**Modification records:**
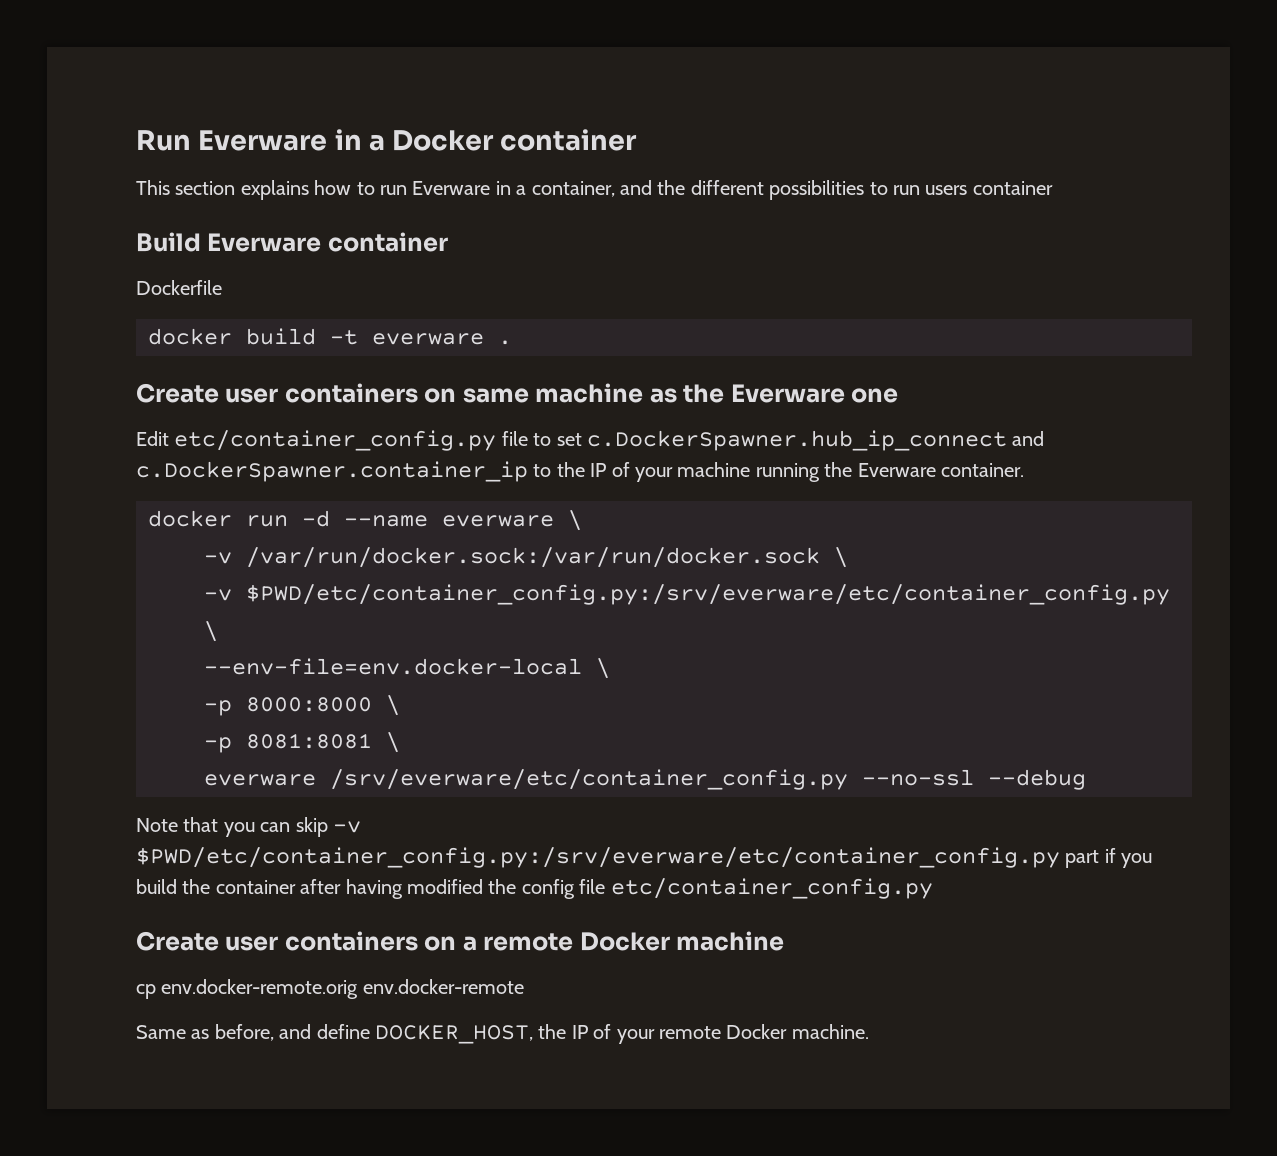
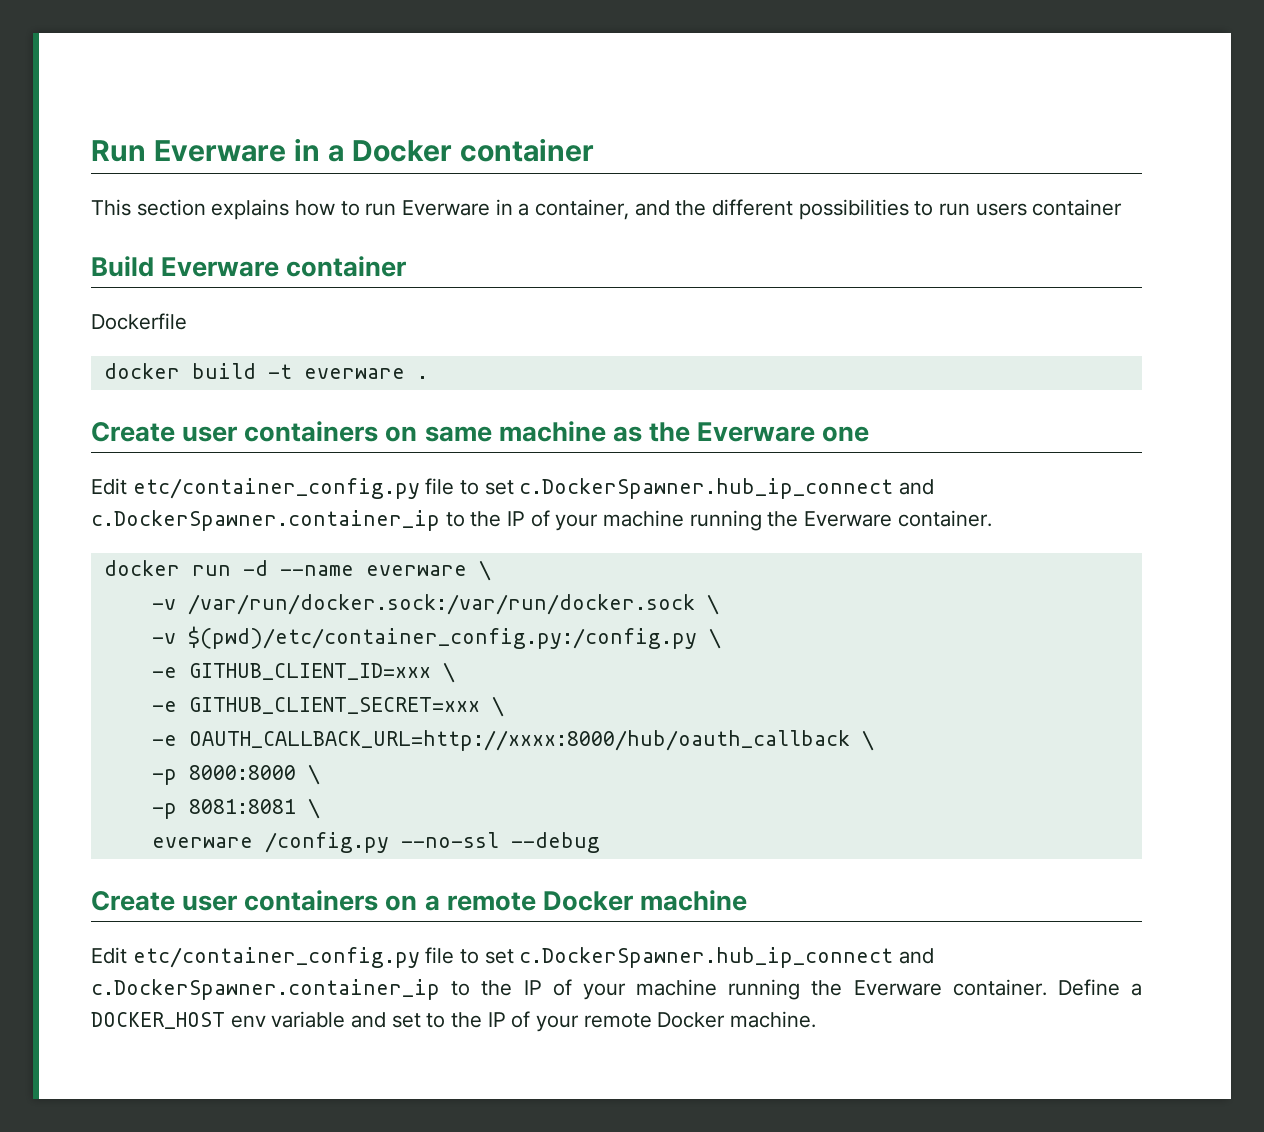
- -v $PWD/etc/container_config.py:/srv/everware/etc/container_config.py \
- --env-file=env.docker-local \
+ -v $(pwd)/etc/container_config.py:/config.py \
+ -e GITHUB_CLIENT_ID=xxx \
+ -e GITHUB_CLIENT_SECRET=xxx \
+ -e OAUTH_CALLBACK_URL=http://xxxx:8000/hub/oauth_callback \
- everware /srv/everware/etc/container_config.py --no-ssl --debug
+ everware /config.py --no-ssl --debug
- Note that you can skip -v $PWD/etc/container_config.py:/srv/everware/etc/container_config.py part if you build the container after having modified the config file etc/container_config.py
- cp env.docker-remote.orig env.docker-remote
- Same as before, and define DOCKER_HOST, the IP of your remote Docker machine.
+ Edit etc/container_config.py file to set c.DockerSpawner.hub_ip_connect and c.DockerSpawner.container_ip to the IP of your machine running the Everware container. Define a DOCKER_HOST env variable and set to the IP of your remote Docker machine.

**What this task involves:** Exactly as they appear above, write out all the entries, without pictures.

**Exercise solution:**
- -v $PWD/etc/container_config.py:/srv/everware/etc/container_config.py \
- --env-file=env.docker-local \
+ -v $(pwd)/etc/container_config.py:/config.py \
+ -e GITHUB_CLIENT_ID=xxx \
+ -e GITHUB_CLIENT_SECRET=xxx \
+ -e OAUTH_CALLBACK_URL=http://xxxx:8000/hub/oauth_callback \
- everware /srv/everware/etc/container_config.py --no-ssl --debug
+ everware /config.py --no-ssl --debug
- Note that you can skip -v $PWD/etc/container_config.py:/srv/everware/etc/container_config.py part if you build the container after having modified the config file etc/container_config.py
- cp env.docker-remote.orig env.docker-remote
- Same as before, and define DOCKER_HOST, the IP of your remote Docker machine.
+ Edit etc/container_config.py file to set c.DockerSpawner.hub_ip_connect and c.DockerSpawner.container_ip to the IP of your machine running the Everware container. Define a DOCKER_HOST env variable and set to the IP of your remote Docker machine.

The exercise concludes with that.